Le désarrois étreint tellement le dirigeant qu’il ose une question de nitroglycérine : « Tu n’aurais pas l’un ou l’autre truc pour pitcher ».
Rien ne me pousse plus vers la colère.
L’art oratoire est l’une des formes les plus sophistiquées de la relation humaine. Comment considérez-vous votre interlocuteur si vous réduisez votre parole à une somme de trucs ? Quelle estime avez-vous de vous-même si vous compilez des tips ?
Ma colère naît du si peu de hauteur dans laquelle vous tenez l’homme. Vous vous transformez en machine et l’autre en mécanisme ! Vous faites le lit des logiciels ; vous donnez votre âme aux robots. Il n’y a pas plus indigne dégradation.
Personne ne pourra vous garantir de l’efficacité de la parole. Même le plus habile des avocats, ou le plus adroit des procureurs. La parole lancée féconde le cœur et l’esprit de l’autre par la clarté des idées qu’elle porte et la richesse des émotions provoquées. Nul ne sait quel jaillissement adviendra. Le mystère de la liberté créatrice commence là.
Peut-être l’orateur ramènera-t-il l’autre à sa cause. Peut-être pas. L’entreprise n’est pas un prétoire et le dirigeant, souvent, doit expliquer à nouveau sa stratégie et en consolider le bien-fondé.
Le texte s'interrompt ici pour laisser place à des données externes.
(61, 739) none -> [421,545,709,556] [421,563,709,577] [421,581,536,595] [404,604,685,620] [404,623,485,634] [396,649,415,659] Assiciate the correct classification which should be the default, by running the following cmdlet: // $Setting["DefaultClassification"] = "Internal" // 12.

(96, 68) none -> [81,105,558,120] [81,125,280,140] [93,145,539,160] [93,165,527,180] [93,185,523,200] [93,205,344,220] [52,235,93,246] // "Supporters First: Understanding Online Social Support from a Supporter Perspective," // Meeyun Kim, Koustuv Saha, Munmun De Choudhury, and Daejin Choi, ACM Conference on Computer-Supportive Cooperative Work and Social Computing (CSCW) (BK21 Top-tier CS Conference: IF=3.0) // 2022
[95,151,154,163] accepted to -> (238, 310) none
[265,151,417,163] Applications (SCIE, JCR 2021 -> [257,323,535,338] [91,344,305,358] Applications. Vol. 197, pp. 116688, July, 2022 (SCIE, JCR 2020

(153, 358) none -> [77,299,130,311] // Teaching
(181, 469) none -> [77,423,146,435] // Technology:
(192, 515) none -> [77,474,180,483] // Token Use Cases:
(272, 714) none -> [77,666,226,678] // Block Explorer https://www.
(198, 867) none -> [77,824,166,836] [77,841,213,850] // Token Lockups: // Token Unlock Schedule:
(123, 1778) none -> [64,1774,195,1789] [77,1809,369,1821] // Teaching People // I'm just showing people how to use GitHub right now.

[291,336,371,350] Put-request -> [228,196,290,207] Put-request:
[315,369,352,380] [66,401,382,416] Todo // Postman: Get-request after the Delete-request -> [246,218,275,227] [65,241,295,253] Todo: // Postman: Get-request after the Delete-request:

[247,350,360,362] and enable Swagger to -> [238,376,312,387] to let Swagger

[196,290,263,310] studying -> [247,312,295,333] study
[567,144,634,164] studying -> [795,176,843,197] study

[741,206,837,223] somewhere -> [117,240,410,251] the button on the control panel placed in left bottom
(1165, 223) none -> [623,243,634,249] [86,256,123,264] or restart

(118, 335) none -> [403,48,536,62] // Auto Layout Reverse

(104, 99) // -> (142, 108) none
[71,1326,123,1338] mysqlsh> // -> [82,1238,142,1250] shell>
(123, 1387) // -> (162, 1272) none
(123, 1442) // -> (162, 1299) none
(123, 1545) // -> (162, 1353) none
Les angles droits nous sont étrangers. Nous nous pensons rationnels. Quelle indigne simplification. Nous sommes d’une complexité imprévisible. Et l’art oratoire tient en haute considération la liberté de l’autre, avec une précision telle qu’il distingue l’influence de la manipulation.
S’adresser à l’autre par la parole, c’est oser considérer la liberté de l’autre jusqu’à son refus obstiné.